The project addresses the problem of explaining neural networks with particular focus on classification. In this context Space Explanations are introduced as a novel type of explanation. They are defined via logic formulae that provide sufficient conditions for classification. The purpose of the research is to extend the state-of-the-art so as to obtain a new flexible and expressive framework to produce explanations.

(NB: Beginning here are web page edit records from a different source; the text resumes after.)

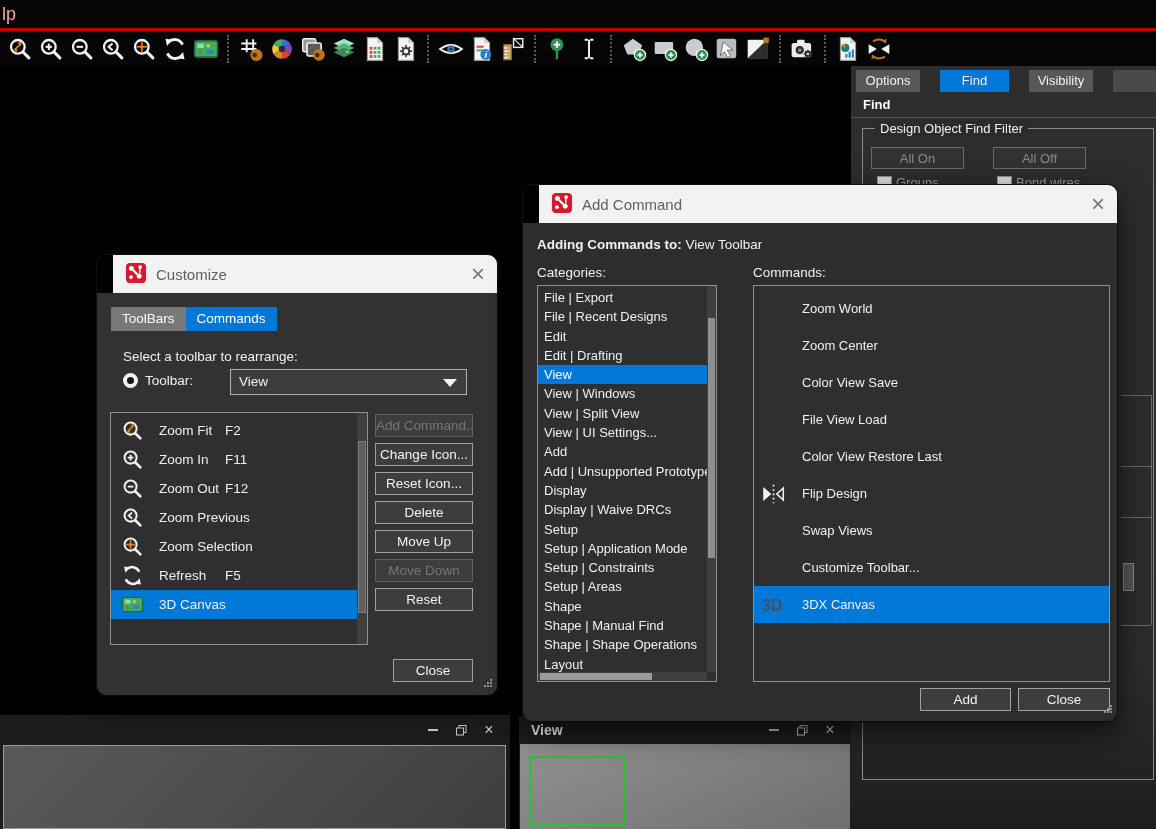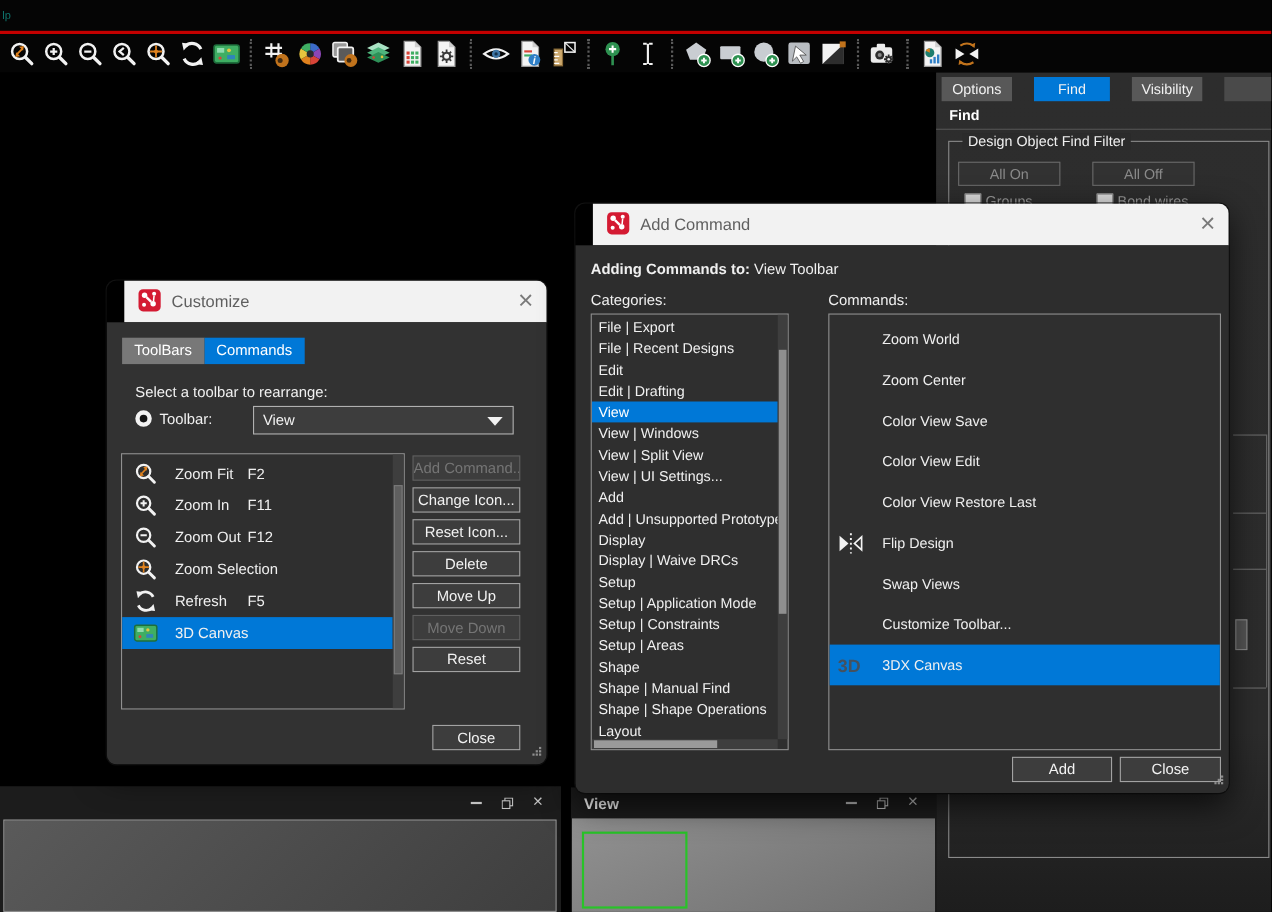--- a/index.html
+++ b/index.html
@@ -2,21 +2,21 @@
 <html style="--accent: #0078d7; --redline: #c40000; --vrect: #28c428;"><head>
 <meta charset="utf-8">
 <style>
   html,body{margin:0;padding:0;background:#000;}
   #stage{position:relative;width:1156px;height:829px;overflow:hidden;background:#000;
          font-family:"Liberation Sans",sans-serif;color:#e8e8e8;font-size:13px;}
   .abs{position:absolute;}
 
   
   .menubar{left:0;top:0;width:1156px;height:28px;background:#050505;display:flex;align-items:center;}
-  .menu-item{color:#0f766e;font-size:10px;padding-left:2px;}
+  .menu-item{color:#fca5a5;font-size:18px;padding-left:2px;}
   .redline{left:0;top:28px;width:1156px;height:3px;background:var(--redline,#c40000);}
   .toolbar{left:0;top:31px;width:1156px;height:35px;background:#050505;display:flex;align-items:center;padding-left:4px;box-sizing:border-box;}
   .tb-btn{width:27px;height:27px;margin:0 2px;display:flex;align-items:center;justify-content:center;cursor:pointer;}
   .tb-sep{width:0;height:28px;border-left:2px dotted #5a5a5a;margin:0 6px;}
 
   
   .canvas{left:0;top:66px;width:851px;height:649px;background:#000;}
 
   
   .rpanel{left:851px;top:66px;width:305px;height:763px;
@@ -477,20 +477,29 @@
               <span class="cz-sc">F11</span>
             </div>
             <div class="cz-item">
               <span class="cz-ic"><svg width="23" height="23" viewBox="0 0 24 24">
                   <circle cx="10" cy="10" r="6.3" fill="none" stroke="#f2f2f2" stroke-width="2.1"></circle>
                   <line x1="14.8" y1="14.8" x2="20.2" y2="20.2" stroke="#f2f2f2" stroke-width="2.8" stroke-linecap="round"></line>
                   <line x1="7" y1="10" x2="13" y2="10" stroke="#f2f2f2" stroke-width="1.9"></line>
                 </svg></span>
               <span class="cz-lb">Zoom Out</span>
               <span class="cz-sc">F12</span>
+            </div>
+            <div class="cz-item">
+              <span class="cz-ic"><svg width="23" height="23" viewBox="0 0 24 24">
+                  <circle cx="10" cy="10" r="6.3" fill="none" stroke="#f2f2f2" stroke-width="2.1"></circle>
+                  <line x1="14.8" y1="14.8" x2="20.2" y2="20.2" stroke="#f2f2f2" stroke-width="2.8" stroke-linecap="round"></line>
+                  <polyline points="11.6,6.9 8,10 11.6,13.1" fill="none" stroke="#f2f2f2" stroke-width="1.9"></polyline>
+                </svg></span>
+              <span class="cz-lb">Zoom Previous</span>
+              <span class="cz-sc"></span>
             </div>
             <div class="cz-item">
               <span class="cz-ic"><svg width="23" height="23" viewBox="0 0 24 24">
                   <circle cx="10" cy="10" r="6.3" fill="none" stroke="#f2f2f2" stroke-width="2.1"></circle>
                   <line x1="14.8" y1="14.8" x2="20.2" y2="20.2" stroke="#f2f2f2" stroke-width="2.8" stroke-linecap="round"></line>
                   <line x1="10" y1="5" x2="10" y2="15" stroke="#e0821e" stroke-width="1.5"></line>
                   <line x1="5" y1="10" x2="15" y2="10" stroke="#e0821e" stroke-width="1.5"></line>
                   <circle cx="10" cy="10" r="1.7" fill="#e0821e"></circle>
                 </svg></span>
               <span class="cz-lb">Zoom Selection</span>
@@ -605,21 +614,21 @@
             <div class="cmd-row">
               <span class="cmd-lb">Zoom World</span>
             </div>
             <div class="cmd-row">
               <span class="cmd-lb">Zoom Center</span>
             </div>
             <div class="cmd-row">
               <span class="cmd-lb">Color View Save</span>
             </div>
             <div class="cmd-row">
-              <span class="cmd-lb">Color View Edit</span>
+              <span class="cmd-lb">File View Load</span>
             </div>
             <div class="cmd-row">
               <span class="cmd-lb">Color View Restore Last</span>
             </div>
             <div class="cmd-row">
               <span class="cmd-ic"><svg width="26" height="26" viewBox="0 0 24 24">
                   <polygon points="3,5.5 10.5,12 3,18.5" fill="#f2f2f2"></polygon>
                   <line x1="12.5" y1="3.5" x2="12.5" y2="20.5" stroke="#f2f2f2" stroke-width="1.6" stroke-dasharray="1.6 2.4"></line>
                   <polygon points="21.5,6.5 15.5,12 21.5,17.5" fill="none" stroke="#f2f2f2" stroke-width="1.4"></polygon>
                 </svg></span>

Traditional explanation techniques are typically not logic-based and usually provide sample-based explanations. We believe the use of logics in the loop to be a sound approach to overcome some limitations of classical approaches.

 

We introduce the SpEXplAIn tool for the computation of Space Explanations. The tool is able to encode details regarding the classification procedure into logic formulae and reason over them to provide logic guarantees over a subset of the feature space that is identified as a region of space where the neural network classification is constant, and therefore the belonging of a sample to such a region is deemed to be a sufficient condition for classification. The tool supports as additional options the choice of the strategy employed to compute explanations. Different strategies lead to explanations of different logical strength, i.e. to regions of the feature space of different size.

 

Extensive experimentation showed that the approach is sound and flexible. As an emergent behavior Space Explanations proved themselves to be helpful also for the task of locally estimating the decision boundary of a classifier neural network.

 

Publications:

  1. Space Explanation of Neural Network Classification, Faezeh Labbaf, Tomáš Kolárik, Martin Blicha, Grigory Fedyukovich, Michael Wand, and Natasha Sharygina, CAV 2025.